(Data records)

━━━━━━━━━━━━━━━━━━━━━━━━━━━━━━

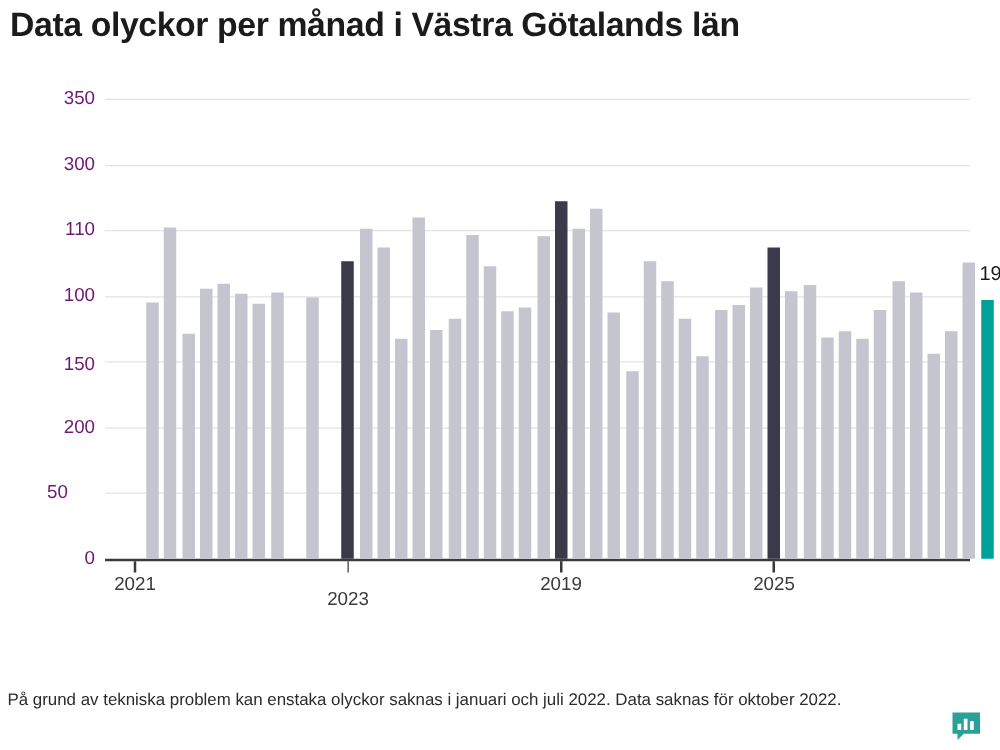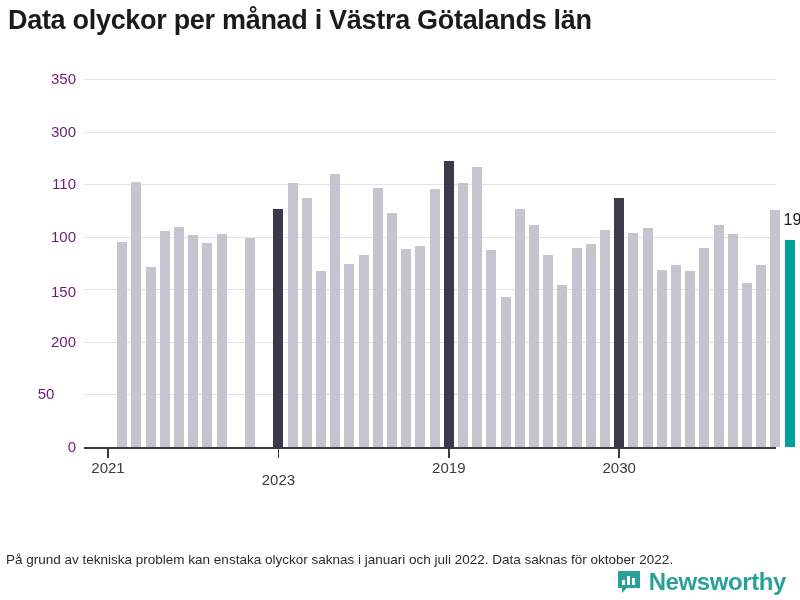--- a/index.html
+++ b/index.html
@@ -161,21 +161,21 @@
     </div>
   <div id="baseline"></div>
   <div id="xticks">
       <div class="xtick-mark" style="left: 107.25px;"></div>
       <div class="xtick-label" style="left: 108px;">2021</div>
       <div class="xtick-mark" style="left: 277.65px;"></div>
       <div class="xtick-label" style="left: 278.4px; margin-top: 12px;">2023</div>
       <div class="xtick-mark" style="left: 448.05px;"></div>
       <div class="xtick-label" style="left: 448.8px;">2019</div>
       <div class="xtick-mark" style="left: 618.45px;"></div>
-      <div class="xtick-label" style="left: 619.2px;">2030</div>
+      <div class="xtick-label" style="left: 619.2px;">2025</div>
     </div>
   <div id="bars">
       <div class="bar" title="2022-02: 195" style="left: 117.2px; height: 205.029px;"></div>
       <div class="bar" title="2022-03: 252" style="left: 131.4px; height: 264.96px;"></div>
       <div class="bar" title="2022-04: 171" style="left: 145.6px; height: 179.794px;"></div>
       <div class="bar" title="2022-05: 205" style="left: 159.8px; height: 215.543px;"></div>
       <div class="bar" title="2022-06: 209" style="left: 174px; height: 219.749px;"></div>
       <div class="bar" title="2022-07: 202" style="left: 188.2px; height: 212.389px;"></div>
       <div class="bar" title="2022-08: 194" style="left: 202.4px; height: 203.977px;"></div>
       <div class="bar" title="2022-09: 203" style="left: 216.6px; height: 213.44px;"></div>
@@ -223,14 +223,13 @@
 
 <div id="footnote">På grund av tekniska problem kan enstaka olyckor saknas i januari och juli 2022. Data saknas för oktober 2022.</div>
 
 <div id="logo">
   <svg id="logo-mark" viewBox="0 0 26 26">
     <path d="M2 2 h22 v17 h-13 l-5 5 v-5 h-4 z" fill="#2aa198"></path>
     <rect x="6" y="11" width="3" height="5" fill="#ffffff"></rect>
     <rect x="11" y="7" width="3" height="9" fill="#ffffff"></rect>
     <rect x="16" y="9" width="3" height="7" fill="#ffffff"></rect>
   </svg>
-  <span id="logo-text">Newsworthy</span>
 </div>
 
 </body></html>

━━━━━━━━━━━━━━━━━━━━━━━━━━━━━━

- [GOAL OF THE EXERCISE]
Write out each record exactly as shown, but not its pictures.

- [SOLUTION TO THIS EXERCISE]
--- a/index.html
+++ b/index.html
@@ -161,21 +161,21 @@
     </div>
   <div id="baseline"></div>
   <div id="xticks">
       <div class="xtick-mark" style="left: 107.25px;"></div>
       <div class="xtick-label" style="left: 108px;">2021</div>
       <div class="xtick-mark" style="left: 277.65px;"></div>
       <div class="xtick-label" style="left: 278.4px; margin-top: 12px;">2023</div>
       <div class="xtick-mark" style="left: 448.05px;"></div>
       <div class="xtick-label" style="left: 448.8px;">2019</div>
       <div class="xtick-mark" style="left: 618.45px;"></div>
-      <div class="xtick-label" style="left: 619.2px;">2030</div>
+      <div class="xtick-label" style="left: 619.2px;">2025</div>
     </div>
   <div id="bars">
       <div class="bar" title="2022-02: 195" style="left: 117.2px; height: 205.029px;"></div>
       <div class="bar" title="2022-03: 252" style="left: 131.4px; height: 264.96px;"></div>
       <div class="bar" title="2022-04: 171" style="left: 145.6px; height: 179.794px;"></div>
       <div class="bar" title="2022-05: 205" style="left: 159.8px; height: 215.543px;"></div>
       <div class="bar" title="2022-06: 209" style="left: 174px; height: 219.749px;"></div>
       <div class="bar" title="2022-07: 202" style="left: 188.2px; height: 212.389px;"></div>
       <div class="bar" title="2022-08: 194" style="left: 202.4px; height: 203.977px;"></div>
       <div class="bar" title="2022-09: 203" style="left: 216.6px; height: 213.44px;"></div>
@@ -223,14 +223,13 @@
 
 <div id="footnote">På grund av tekniska problem kan enstaka olyckor saknas i januari och juli 2022. Data saknas för oktober 2022.</div>
 
 <div id="logo">
   <svg id="logo-mark" viewBox="0 0 26 26">
     <path d="M2 2 h22 v17 h-13 l-5 5 v-5 h-4 z" fill="#2aa198"></path>
     <rect x="6" y="11" width="3" height="5" fill="#ffffff"></rect>
     <rect x="11" y="7" width="3" height="9" fill="#ffffff"></rect>
     <rect x="16" y="9" width="3" height="7" fill="#ffffff"></rect>
   </svg>
-  <span id="logo-text">Newsworthy</span>
 </div>
 
 </body></html>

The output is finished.